31P-MRS is a popular tool that reveals the major factors of muscle metabolism noninvasively in a resting state and during muscle exercise [54, 62, 66, 73]. It allows the quantification of temporal changes in high-energy phosphates [66, 73], intracellular pH [54], and fluxes of creatine kinase and ATPase reactions [54, 62], which are important indicators of muscle metabolism. Several groups use 31P-MRS regularly for the investigation of muscle diseases in basic [57, 59, 74] and clinical [54, 56] research. In addition, 31P-MRS provides more specific markers of cancer metabolism than 1H-MRS [68].

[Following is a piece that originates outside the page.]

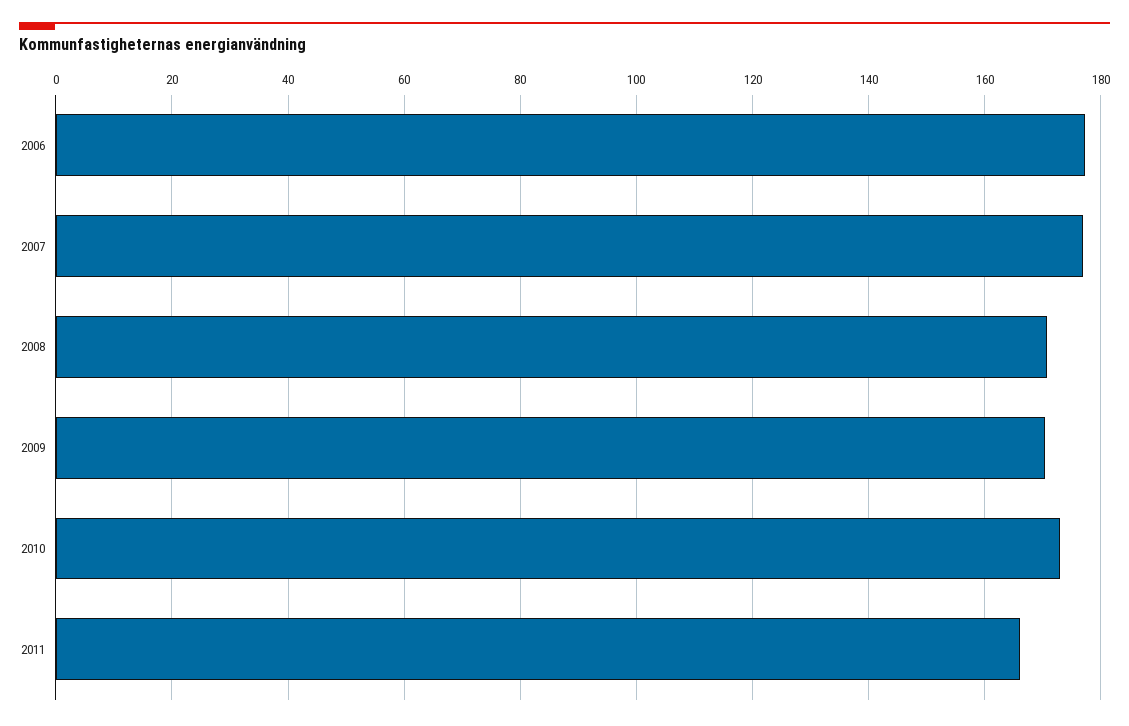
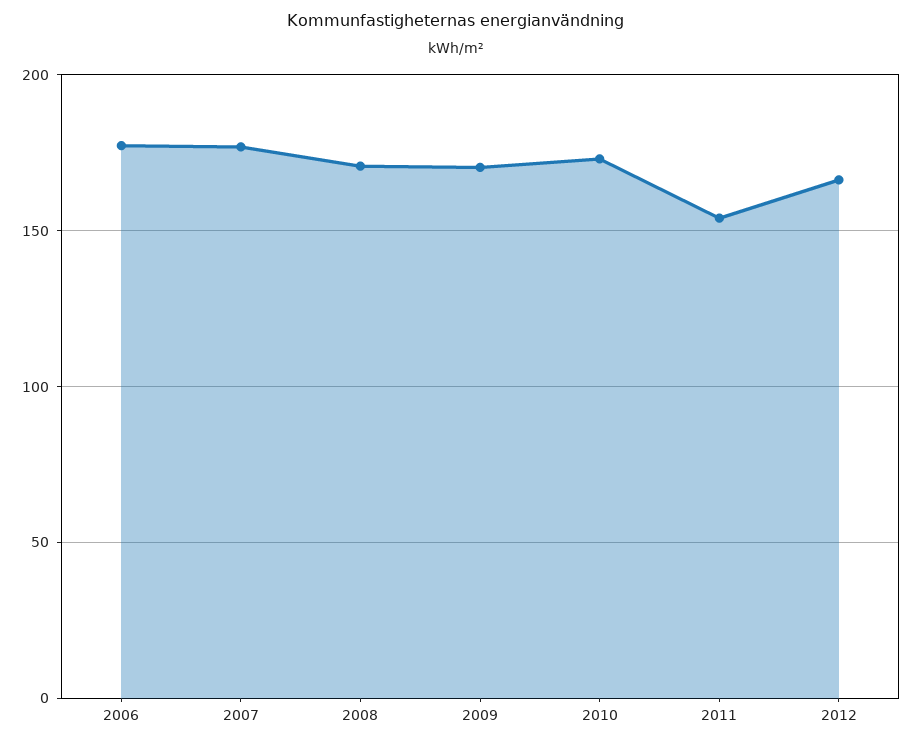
2011: 166 -> 155
2012: none -> 165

In addition to SNR and spectral resolution improvements, T1 relaxation of 31P metabolites at 7 T is twice as fast as at 3 T (note that 31P is the only nucleus with decreasing T1) [60]. This improves the measurement speed, allowing acquisition of high quality data within a few minutes [60, 6264] and improved spatial specificity [63, 64, 66]. In addition, at 7 T, there was an ∼3 times higher reproducibility of 31P-MRS experiments than at 3 T [62] (Fig. 6). Apart from improved quantification of known metabolites, 7 T 31P-MRS might even be able to separately detect intramitochondrial inorganic phosphate pools [65].

Fig. 6
figure 6

a Sample spectra with high spectral quality obtained in a total of 6 min by a magnetisation transfer experiment in the calf muscle of a healthy volunteer. To determine the forward rate constant of the ATPase reaction in the resting state accurately, it is necessary to acquire one spectrum with suppression of γ-ATP at −2.48 ppm and one spectrum with the suppression pulse set to 12.52 ppm (i.e., mirrored frequency position relative to Pi). b A box plot diagram illustrates the significantly higher intra- and intersubject reproducibility of measuring the time-resolved forward rate constant of the ATPase reaction (kATP) in the calf muscle of six healthy volunteers at 7 T compared to 3 T. For this assessment each subject was measured four times

The availability of fast and robust MRS methods at 7 T will provide new opportunities for imaging a large clinical spectrum of musculoskeletal diseases, such as mitochondrial disorders [75, 76], glycolytic defects [77], systemic diseases affecting muscle metabolism [56], muscle injury [78], or diabetes [74, 79], for diagnostic use [56, 57], therapy monitoring [58, 59], and clinical research [56].

In conclusion, these initial clinical studies demonstrate the potential of ultra-high-field MR at 7 T, with the advantage of significantly improved sensitivity for other nuclei, such as 23Na (sodium) and 31P (phosphorus). This will provide new insights into normal and abnormal physiology of musculoskeletal tissues and the metabolism of muscle, and will, therefore, provide new in vivo clinical applications.